Information:
Content starts

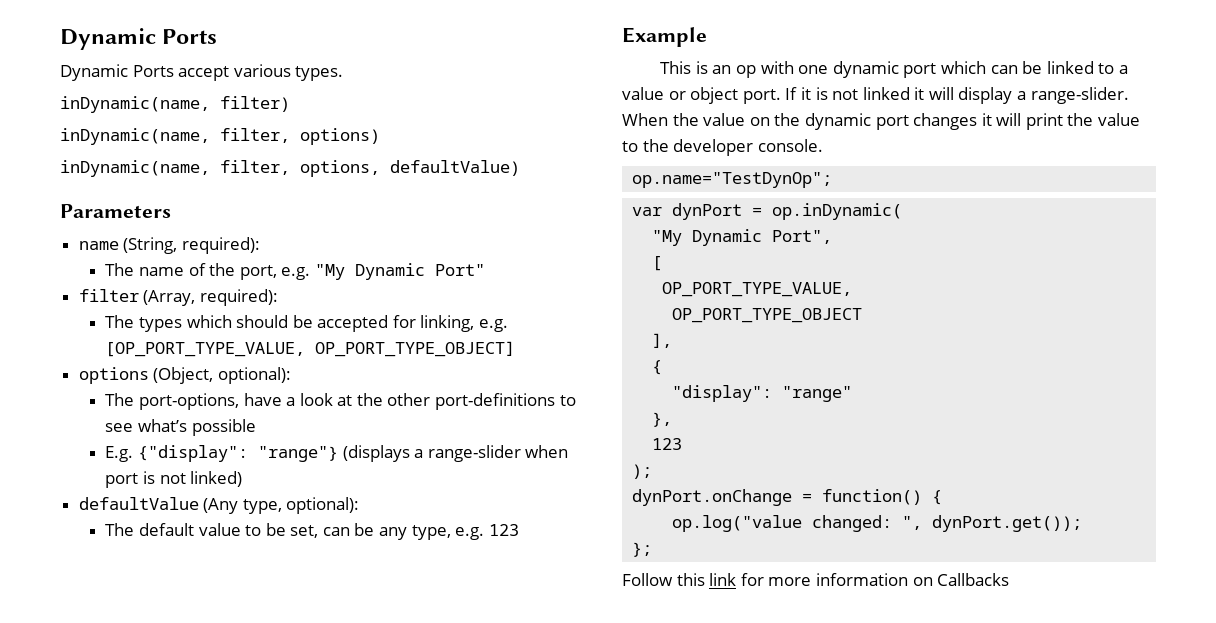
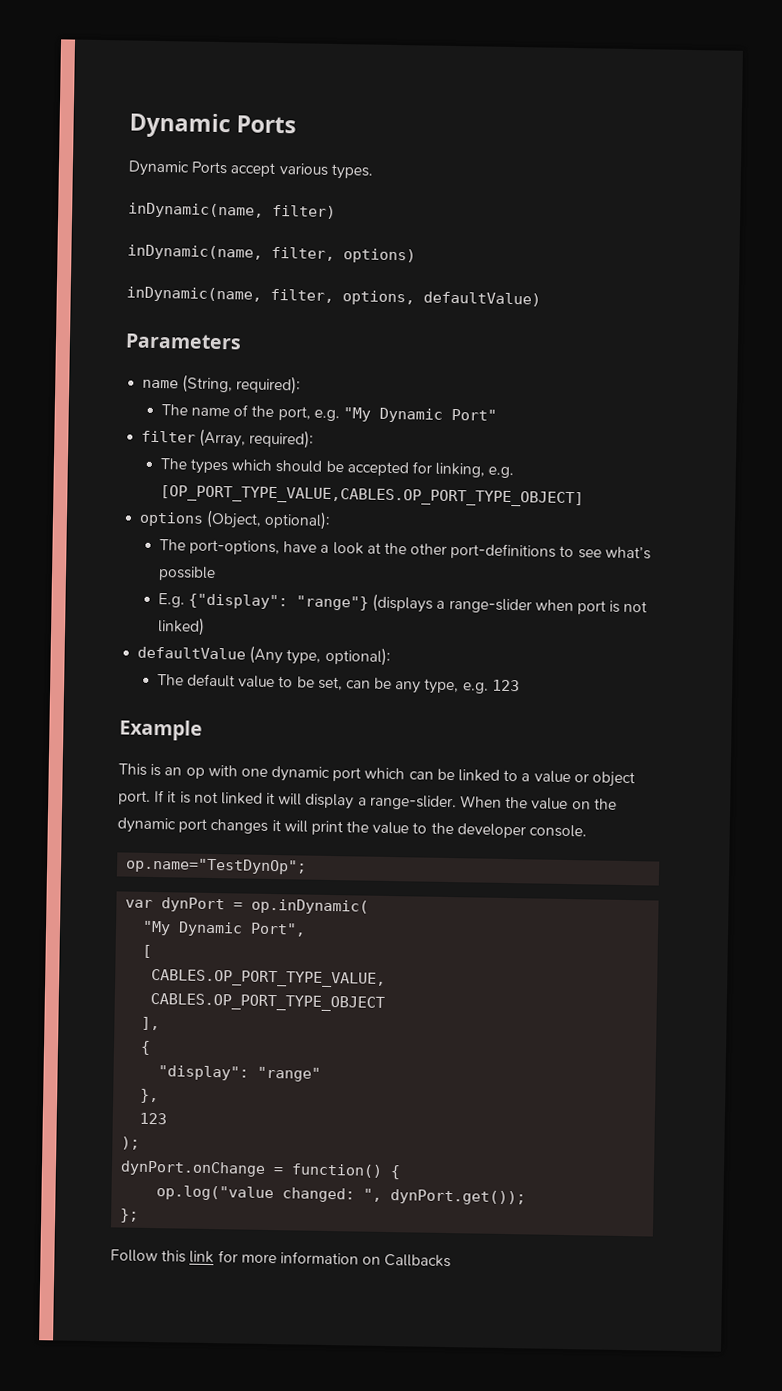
[105,341,516,357] [OP_PORT_TYPE_VALUE, OP_PORT_TYPE_OBJECT] -> [159,485,584,508] [OP_PORT_TYPE_VALUE,CABLES.OP_PORT_TYPE_OBJECT]
[662,282,853,297] [672,308,863,323] OP_PORT_TYPE_VALUE, // OP_PORT_TYPE_OBJECT -> [151,968,387,988] [150,992,386,1012] CABLES.OP_PORT_TYPE_VALUE, // CABLES.OP_PORT_TYPE_OBJECT

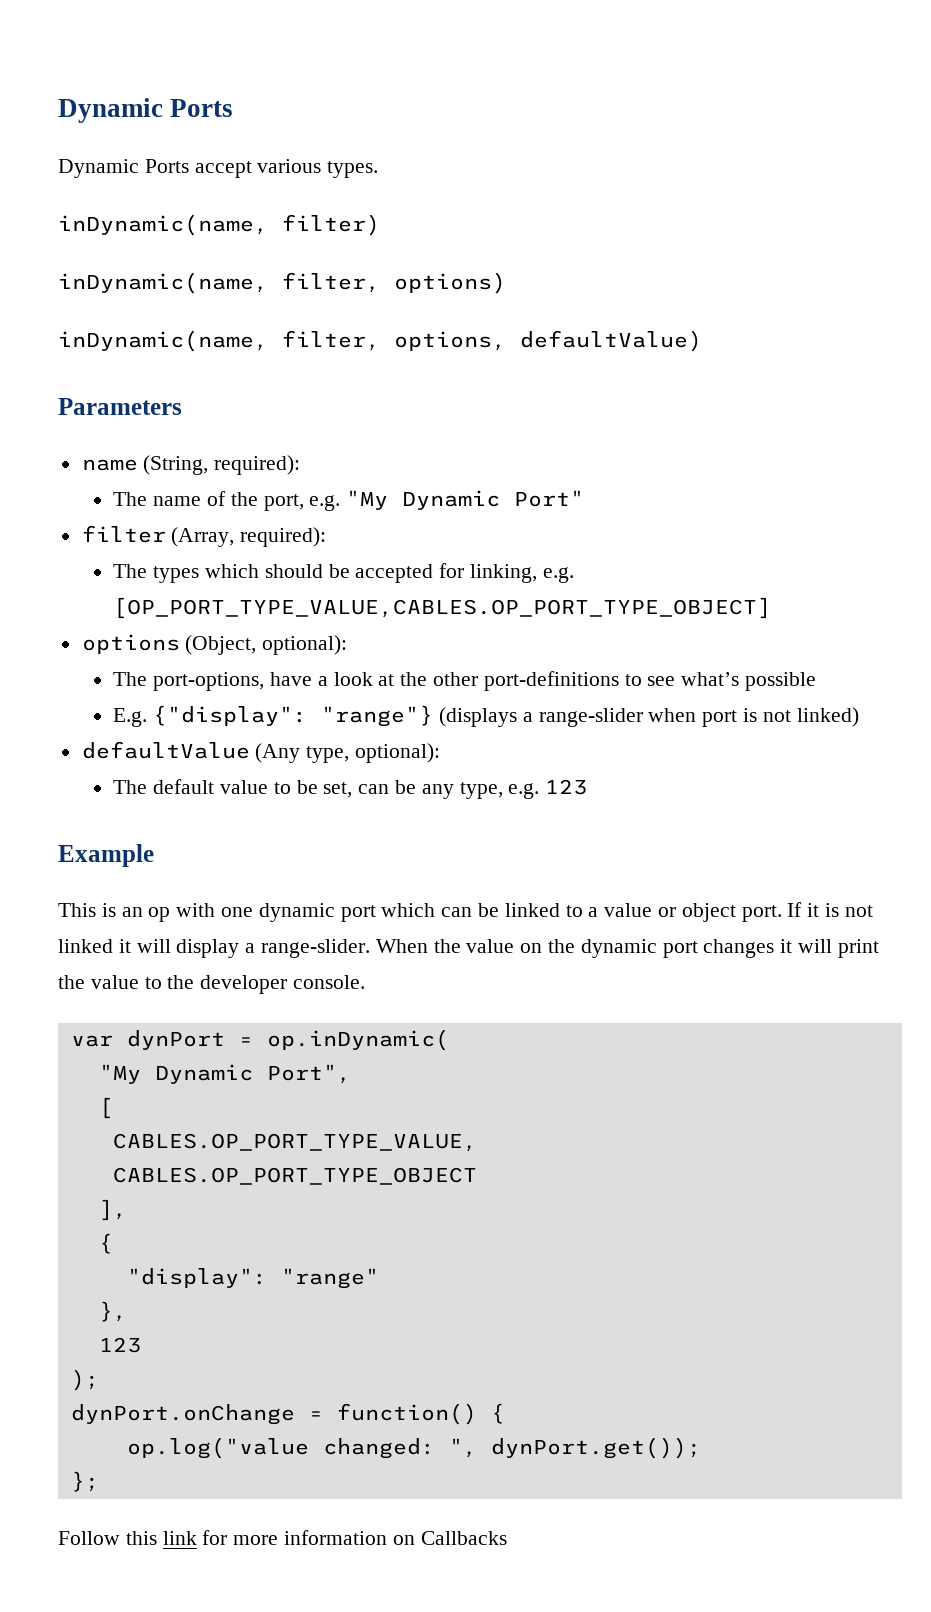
[125,857,308,875] // op.name="TestDynOp"; -> (366, 982) none

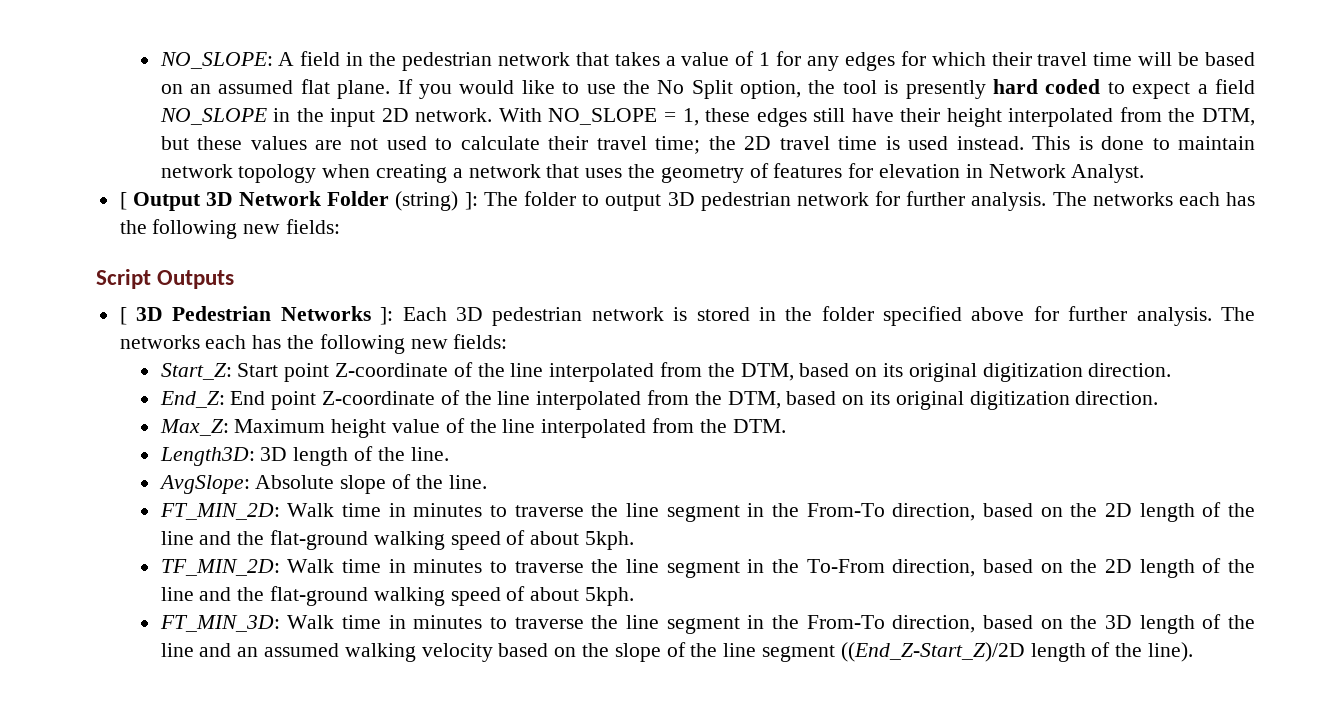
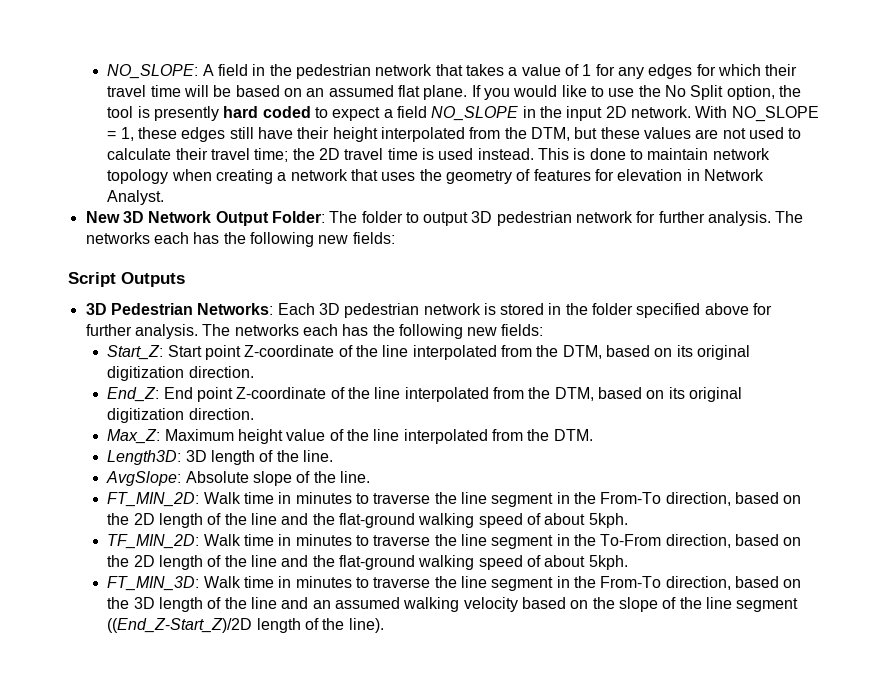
[119,191,478,211] [ Output 3D Network Folder (string) ]: -> [85,211,325,226] New 3D Network Output Folder:
[119,307,127,325] [ -> (185, 279) none
[280,306,394,325] Networks ]: -> [197,303,274,315] Networks:

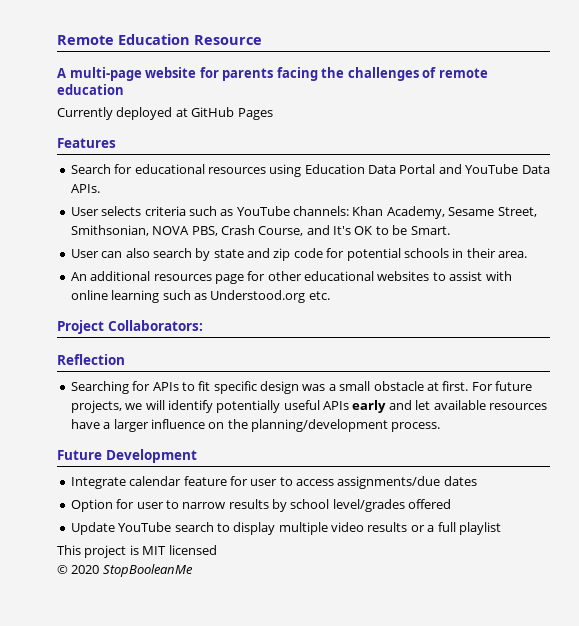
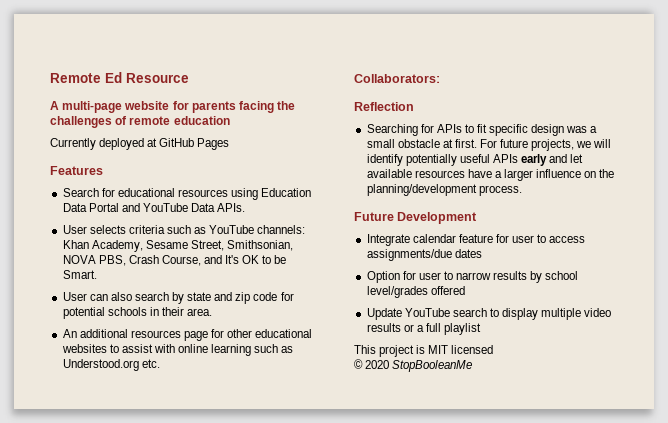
[118,34,190,45] Education -> [105,72,122,83] Ed
[57,320,104,334] Project -> (160, 363) none

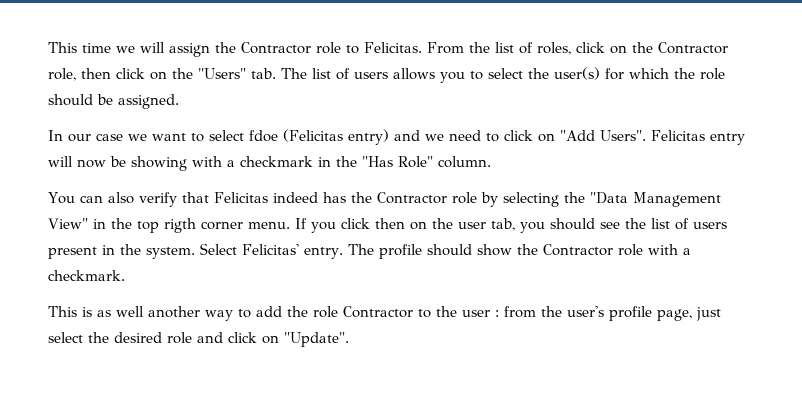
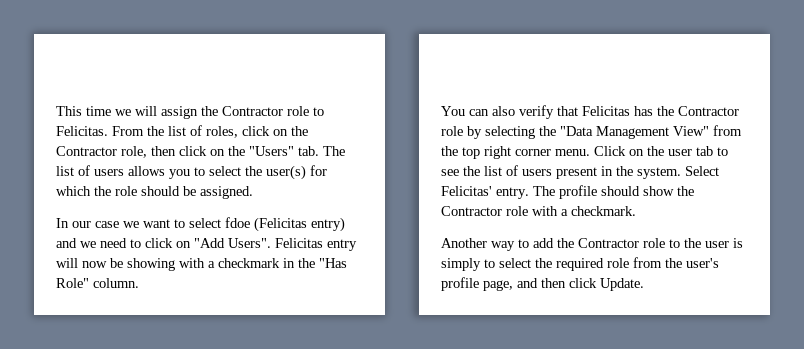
[272,192,318,203] indeed -> (630, 111) none
[93,219,106,229] in -> [713,125,742,136] from
[164,218,196,233] rigth -> [484,146,511,159] right
[295,218,595,233] If you click then on the user tab, you should -> [594,146,728,156] Click on the user tab to
[48,306,200,318] This is as well another -> [441,238,487,248] Another
[313,306,413,318] role Contractor -> [578,238,665,248] Contractor role
[495,310,499,317] : -> [733,238,743,248] [441,258,629,271] is simply to select the required role
[696,307,721,321] [48,332,349,347] just select the desired role and click on "Update". -> [517,278,644,291] and then click Update.

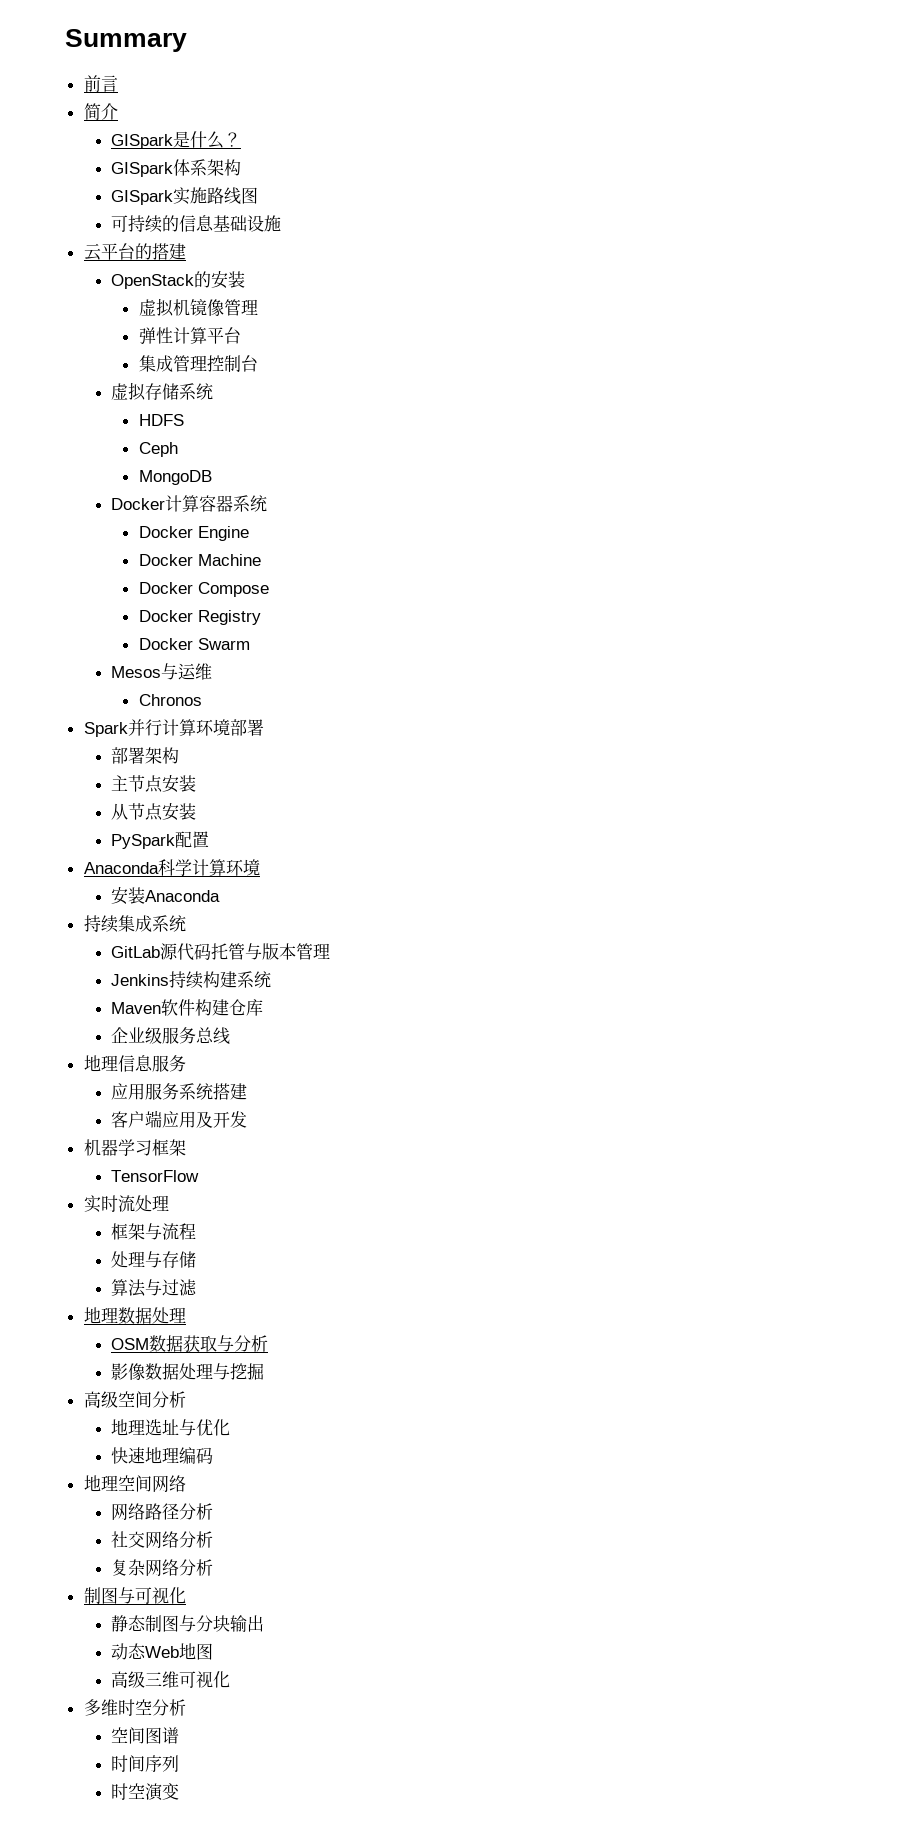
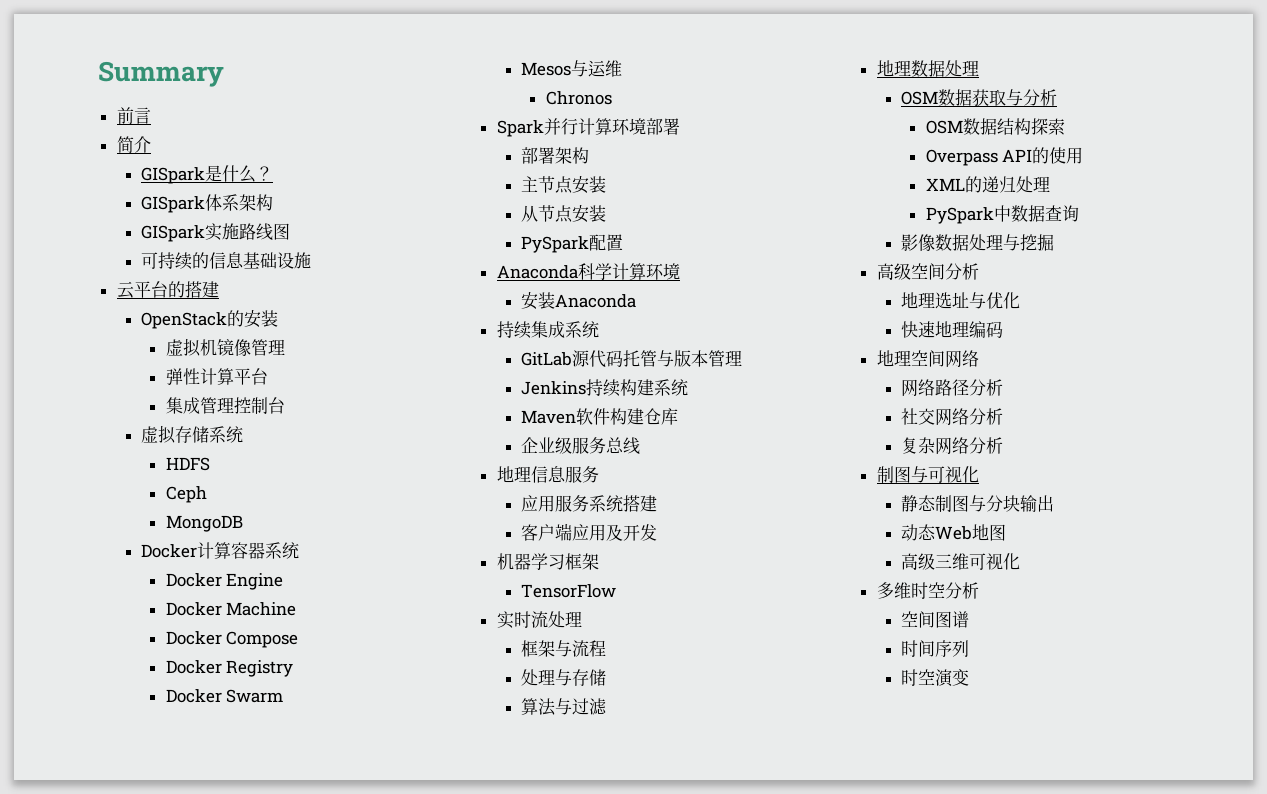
(269, 1343) none -> [925,118,1065,135] [925,147,1084,166] [925,176,1050,193] [925,205,1079,224] // OSM数据结构探索 // Overpass API的使用 // XML的递归处理 // PySpark中数据查询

Content ends

Task objective: In the listing above, transcribe exactly everything from the line containing "[272,192,318,203] indeed -> (630, 111) none" down to the line containing "[48,306,200,318] This is", including both and nothing more.

Task output:
[272,192,318,203] indeed -> (630, 111) none
[93,219,106,229] in -> [713,125,742,136] from
[164,218,196,233] rigth -> [484,146,511,159] right
[295,218,595,233] If you click then on the user tab, you should -> [594,146,728,156] Click on the user tab to
[48,306,200,318] This is as well another -> [441,238,487,248] Another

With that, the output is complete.